And that's the extraordinary stuff. We then have the ordinary - people starving to death and dying of preventable and treatable illnesses. The stuff we don't dwell on every day because we're simply not wired sufficiently to cope with it. Stuff that is often thrown in our faces the moment we feel bad about something, anything, else - as if hurting about something means that we immediately don't care about something else.

The attack on a Chinese school in Henan province, for example; 22 children injure, some of them seriously. Something that was eclipsed in the media, but immediately held up as an example of ethnocentric reporting - unfairly in my opinion.

All of you reading this know what I'm leading up to I'm sure.

At the core of all of the passionate arguments, the angry tirades and the reasoned debates that follow - about gun control, about psychiatric evaluation, about metal detectors and safety, about motives and responsibility and all the things that could have been done - there is the inescapable fact that a young man murdered seven adults and twenty children, before killing himself.

The same dance happens around every shooting, especially every school shooting - the nature of the beast results in high emotion, understandably. Everyone wants a solution, a way to stop it happening, and they want it to be implemented quickly, and they all have their own theory on why it happened and how it could have been prevented, and agreement and concensus is harder to get hold of than a flash application on an iPhone.
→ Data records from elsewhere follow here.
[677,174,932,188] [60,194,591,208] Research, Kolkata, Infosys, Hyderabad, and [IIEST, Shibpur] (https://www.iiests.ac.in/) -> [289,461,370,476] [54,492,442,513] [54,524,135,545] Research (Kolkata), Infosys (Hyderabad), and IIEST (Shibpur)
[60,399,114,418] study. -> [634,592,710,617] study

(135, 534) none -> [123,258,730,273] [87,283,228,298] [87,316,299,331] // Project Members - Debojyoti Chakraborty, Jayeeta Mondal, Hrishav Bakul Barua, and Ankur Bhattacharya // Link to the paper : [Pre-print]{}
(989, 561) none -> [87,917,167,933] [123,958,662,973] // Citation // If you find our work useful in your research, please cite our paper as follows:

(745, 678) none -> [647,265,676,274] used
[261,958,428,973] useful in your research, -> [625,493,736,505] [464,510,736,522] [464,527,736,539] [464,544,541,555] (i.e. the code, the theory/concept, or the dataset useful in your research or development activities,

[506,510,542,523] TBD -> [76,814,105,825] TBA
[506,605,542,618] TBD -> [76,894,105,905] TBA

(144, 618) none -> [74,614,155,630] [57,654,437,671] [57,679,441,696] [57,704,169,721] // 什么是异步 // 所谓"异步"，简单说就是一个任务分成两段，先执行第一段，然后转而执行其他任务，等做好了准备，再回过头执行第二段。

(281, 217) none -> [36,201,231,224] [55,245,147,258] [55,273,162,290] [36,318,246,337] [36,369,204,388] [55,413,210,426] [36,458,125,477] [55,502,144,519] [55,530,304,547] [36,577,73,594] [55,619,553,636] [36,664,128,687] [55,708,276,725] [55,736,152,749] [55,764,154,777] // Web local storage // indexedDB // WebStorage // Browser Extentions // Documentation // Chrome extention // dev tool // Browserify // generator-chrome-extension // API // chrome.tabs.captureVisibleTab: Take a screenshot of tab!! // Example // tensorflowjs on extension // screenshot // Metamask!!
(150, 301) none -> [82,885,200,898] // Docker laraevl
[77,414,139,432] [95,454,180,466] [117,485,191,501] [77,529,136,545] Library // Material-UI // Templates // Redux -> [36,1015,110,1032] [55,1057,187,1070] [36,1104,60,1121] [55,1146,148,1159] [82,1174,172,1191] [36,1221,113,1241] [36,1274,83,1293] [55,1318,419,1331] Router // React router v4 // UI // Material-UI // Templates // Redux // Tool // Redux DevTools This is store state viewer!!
I of course have my own theories, my own opinions. I'm not sure about sharing them. While a lot of people have an interest in specific crimes - serial killers is a popular one - I have always had a rather grim interest and fascination over school shootings; of course I take no pleasure from it, but trying to understand why, trying to get to the root of it is a constant drive for me. I'm sure that probably sounds rather insensitive, and it's not meant that way, at all - no more so than a World War 2 enthusiast is insensitive to the 60 million or so casualties of that war.

There are simply the inescapable facts, and they must be taken for what they are, and conjecture recognised for what it is. And the people of Newtown Connecticut deserve our sympathies and our condolences for what must be the most difficult time most of them have ever had to face.

And now I wonder, with a certain amount of dread, whether or not the Westboro Baptist Church will actually dare show their faces in that town. At first I dreaded the NRA - but thus far they have been somewhat silent, a modicum of grace I wish they would show more often. But Phelps and his crowd are an entirely different kettle of fish; and how they haven't been declared a hate group, I will never know.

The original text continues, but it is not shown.